Sea level fears as Greenland darkens / BBC photo (above)
Scientists are “very worried” that the melting of the Greenland ice sheet could accelerate and raise sea levels more than expected. They say warmer conditions are encouraging algae to grow and darken the surface. Dark ice absorbs more solar radiation than clean white ice so warms up and melts more rapidly.
Currently the Greenland ice sheet is adding up to 1mm a year to the rise in the global average level of the oceans. It is the largest mass of ice in the northern hemisphere covering an area about seven times the size of the United Kingdom and reaching up to 3km (2 miles) in thickness.
This means that the average sea level would rise around the world by about seven metres, more than 20ft, if it all melted. That is why Greenland, though remote, is a focus of research which has direct relevance to major coastal cities as far apart as Miami, London and Shanghai and low-lying areas in Bangladesh and parts of Britain.
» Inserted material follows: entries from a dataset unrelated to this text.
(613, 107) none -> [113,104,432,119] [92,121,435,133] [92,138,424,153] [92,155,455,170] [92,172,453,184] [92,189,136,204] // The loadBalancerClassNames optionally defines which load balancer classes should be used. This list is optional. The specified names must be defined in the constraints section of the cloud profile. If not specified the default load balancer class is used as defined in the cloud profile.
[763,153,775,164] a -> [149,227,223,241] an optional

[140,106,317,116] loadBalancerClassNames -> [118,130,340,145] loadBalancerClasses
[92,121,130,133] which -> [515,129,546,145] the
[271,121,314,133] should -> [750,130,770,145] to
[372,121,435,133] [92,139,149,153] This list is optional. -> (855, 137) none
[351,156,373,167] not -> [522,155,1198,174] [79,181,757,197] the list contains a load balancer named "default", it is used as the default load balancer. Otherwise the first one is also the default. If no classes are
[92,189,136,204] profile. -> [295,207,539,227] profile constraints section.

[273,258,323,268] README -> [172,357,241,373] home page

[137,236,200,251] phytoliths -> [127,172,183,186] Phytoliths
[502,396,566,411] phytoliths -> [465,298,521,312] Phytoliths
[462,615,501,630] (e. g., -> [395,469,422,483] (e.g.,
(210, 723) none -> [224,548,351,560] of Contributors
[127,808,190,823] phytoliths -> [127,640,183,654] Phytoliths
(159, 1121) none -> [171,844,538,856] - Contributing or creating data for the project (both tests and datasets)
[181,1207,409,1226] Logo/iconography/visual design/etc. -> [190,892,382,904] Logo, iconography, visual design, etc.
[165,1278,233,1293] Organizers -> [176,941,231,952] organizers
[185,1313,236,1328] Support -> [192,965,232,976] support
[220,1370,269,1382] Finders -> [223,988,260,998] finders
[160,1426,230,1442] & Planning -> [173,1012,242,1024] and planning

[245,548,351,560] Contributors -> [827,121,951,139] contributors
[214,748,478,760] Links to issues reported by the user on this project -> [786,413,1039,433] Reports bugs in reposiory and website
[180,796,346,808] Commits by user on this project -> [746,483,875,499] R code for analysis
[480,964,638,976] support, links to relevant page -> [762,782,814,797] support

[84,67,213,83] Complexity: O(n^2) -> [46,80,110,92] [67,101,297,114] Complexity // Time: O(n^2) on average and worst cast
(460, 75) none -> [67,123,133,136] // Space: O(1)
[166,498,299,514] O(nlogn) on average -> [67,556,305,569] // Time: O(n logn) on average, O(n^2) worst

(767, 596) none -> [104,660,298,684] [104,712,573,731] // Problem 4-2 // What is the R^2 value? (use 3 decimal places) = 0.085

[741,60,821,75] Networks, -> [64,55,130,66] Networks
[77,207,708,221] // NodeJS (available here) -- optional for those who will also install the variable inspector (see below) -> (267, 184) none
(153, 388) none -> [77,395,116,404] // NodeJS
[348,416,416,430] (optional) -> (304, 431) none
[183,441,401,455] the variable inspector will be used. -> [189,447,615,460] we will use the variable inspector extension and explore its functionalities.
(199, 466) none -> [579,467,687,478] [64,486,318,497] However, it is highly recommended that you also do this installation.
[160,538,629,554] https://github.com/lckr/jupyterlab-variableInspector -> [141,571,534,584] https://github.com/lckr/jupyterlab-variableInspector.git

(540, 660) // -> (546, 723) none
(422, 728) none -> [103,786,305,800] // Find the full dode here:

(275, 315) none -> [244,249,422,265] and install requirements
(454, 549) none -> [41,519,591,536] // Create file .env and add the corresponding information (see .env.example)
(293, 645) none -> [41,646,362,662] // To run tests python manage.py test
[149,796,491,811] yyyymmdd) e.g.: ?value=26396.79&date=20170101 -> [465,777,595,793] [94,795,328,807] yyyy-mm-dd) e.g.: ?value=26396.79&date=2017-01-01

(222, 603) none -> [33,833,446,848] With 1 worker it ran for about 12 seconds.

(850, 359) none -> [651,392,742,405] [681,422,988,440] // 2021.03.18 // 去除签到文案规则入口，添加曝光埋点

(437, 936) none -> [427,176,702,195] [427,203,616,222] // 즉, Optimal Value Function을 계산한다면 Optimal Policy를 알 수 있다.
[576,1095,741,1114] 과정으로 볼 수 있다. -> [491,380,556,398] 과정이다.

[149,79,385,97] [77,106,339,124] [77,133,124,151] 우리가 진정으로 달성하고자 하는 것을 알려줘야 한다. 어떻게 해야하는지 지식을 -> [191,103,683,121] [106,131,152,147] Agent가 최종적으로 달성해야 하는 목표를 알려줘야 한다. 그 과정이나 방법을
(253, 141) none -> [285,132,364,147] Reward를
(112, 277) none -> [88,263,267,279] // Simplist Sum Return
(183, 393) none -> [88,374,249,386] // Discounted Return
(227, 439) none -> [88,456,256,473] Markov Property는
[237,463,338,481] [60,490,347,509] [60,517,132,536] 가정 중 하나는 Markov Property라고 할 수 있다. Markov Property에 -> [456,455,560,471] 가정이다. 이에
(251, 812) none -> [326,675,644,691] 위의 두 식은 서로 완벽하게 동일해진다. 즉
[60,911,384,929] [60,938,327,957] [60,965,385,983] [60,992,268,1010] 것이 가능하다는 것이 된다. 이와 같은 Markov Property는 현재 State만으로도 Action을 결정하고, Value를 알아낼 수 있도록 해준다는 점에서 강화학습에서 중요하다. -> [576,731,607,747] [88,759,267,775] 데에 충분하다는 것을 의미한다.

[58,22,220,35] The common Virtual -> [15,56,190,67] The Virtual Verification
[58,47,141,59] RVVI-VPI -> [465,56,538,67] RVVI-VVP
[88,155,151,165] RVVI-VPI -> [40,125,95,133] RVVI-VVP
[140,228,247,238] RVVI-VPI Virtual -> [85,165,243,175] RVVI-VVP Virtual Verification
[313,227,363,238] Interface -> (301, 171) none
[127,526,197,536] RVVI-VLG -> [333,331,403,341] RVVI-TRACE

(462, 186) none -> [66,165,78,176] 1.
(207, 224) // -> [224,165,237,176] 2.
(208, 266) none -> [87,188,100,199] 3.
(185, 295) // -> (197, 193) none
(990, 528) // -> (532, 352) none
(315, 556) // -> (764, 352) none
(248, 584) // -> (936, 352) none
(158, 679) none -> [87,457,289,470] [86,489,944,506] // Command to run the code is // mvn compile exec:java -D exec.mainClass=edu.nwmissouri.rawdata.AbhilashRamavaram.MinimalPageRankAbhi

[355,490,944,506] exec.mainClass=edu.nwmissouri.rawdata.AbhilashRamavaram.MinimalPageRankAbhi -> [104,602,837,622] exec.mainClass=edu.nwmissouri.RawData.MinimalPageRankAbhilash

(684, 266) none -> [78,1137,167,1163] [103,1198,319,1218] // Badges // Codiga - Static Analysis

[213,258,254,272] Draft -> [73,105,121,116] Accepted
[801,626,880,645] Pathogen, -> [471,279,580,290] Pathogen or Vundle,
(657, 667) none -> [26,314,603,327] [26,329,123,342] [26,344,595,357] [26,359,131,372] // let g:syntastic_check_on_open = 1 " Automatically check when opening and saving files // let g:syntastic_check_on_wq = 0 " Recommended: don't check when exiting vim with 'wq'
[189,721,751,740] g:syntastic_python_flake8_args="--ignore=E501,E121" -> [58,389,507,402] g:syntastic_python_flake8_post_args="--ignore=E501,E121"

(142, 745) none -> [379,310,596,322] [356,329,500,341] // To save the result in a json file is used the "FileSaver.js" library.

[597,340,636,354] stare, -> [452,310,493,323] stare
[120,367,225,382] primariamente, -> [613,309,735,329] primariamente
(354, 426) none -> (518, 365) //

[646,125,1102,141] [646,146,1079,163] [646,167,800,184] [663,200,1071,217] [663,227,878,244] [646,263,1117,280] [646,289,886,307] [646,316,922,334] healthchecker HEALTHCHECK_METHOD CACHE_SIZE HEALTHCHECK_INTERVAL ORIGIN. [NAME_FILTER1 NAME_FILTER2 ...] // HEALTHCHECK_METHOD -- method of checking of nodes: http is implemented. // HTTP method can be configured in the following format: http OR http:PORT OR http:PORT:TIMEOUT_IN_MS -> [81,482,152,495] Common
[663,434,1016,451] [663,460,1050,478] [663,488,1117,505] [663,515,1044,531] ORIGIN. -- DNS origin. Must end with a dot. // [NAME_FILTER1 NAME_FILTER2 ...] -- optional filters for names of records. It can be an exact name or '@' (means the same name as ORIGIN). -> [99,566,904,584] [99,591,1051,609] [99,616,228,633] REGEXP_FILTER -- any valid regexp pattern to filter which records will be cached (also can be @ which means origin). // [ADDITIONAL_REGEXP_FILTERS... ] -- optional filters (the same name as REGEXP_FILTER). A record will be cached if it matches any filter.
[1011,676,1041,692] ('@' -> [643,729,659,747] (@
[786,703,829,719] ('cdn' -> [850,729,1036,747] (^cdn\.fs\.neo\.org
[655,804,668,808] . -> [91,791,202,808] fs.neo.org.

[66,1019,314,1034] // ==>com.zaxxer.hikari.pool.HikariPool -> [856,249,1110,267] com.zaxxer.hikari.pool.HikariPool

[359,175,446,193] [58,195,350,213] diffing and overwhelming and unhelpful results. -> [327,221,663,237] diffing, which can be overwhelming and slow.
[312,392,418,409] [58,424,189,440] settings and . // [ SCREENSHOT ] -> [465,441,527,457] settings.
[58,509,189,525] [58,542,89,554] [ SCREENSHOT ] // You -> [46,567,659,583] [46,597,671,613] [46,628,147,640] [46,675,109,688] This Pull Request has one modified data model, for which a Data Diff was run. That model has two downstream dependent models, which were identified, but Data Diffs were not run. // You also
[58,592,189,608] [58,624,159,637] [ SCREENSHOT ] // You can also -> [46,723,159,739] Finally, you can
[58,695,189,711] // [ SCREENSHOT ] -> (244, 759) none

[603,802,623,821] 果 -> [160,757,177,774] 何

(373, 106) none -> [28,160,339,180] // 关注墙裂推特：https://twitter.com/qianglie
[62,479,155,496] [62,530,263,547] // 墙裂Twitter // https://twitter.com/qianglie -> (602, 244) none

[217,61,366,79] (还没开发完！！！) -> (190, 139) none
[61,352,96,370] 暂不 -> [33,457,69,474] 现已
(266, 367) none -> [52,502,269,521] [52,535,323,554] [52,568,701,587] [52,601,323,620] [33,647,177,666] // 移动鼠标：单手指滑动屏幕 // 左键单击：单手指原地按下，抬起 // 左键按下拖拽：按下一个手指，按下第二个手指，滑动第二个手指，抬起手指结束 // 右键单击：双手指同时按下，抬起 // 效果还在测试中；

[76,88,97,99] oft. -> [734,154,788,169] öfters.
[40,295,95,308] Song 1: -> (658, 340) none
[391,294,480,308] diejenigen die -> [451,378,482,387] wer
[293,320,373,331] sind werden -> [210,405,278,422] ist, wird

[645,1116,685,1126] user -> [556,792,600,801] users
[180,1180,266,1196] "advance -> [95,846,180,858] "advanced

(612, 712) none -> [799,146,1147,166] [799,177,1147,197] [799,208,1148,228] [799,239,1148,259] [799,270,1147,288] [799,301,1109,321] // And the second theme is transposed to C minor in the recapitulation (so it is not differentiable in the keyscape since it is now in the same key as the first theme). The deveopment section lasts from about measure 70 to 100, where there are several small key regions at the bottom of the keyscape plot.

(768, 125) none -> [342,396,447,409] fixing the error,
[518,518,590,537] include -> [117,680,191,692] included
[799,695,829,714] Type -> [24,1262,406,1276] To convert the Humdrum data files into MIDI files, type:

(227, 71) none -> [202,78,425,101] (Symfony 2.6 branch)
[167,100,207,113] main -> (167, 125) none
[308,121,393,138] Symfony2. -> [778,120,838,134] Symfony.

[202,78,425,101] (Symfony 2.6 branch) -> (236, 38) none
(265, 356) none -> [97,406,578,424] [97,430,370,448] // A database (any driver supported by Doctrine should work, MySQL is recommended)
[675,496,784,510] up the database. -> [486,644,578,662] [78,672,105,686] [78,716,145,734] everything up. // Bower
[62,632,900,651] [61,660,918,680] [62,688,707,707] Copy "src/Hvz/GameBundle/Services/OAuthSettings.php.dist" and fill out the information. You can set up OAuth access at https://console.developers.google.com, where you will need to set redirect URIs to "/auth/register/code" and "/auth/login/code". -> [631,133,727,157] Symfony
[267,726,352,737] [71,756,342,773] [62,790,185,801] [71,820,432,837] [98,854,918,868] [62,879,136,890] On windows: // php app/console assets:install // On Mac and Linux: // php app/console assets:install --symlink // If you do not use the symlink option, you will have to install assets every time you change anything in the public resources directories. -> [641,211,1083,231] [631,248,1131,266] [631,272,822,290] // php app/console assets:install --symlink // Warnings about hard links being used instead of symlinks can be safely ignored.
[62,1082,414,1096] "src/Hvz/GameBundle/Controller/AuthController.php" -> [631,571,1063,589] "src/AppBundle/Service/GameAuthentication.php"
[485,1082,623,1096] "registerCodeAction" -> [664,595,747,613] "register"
Algae were first observed on the Greenland ice sheet more than a century ago but until recently its potential impact was ignored. Only in the last few years have researchers started to explore how the microscopically small plants could affect future melting. A five-year UK research project known as Black and Bloom is under way to investigate the different species of algae and how they might spread, and then to use this knowledge to improve computer projections of future sea level rise.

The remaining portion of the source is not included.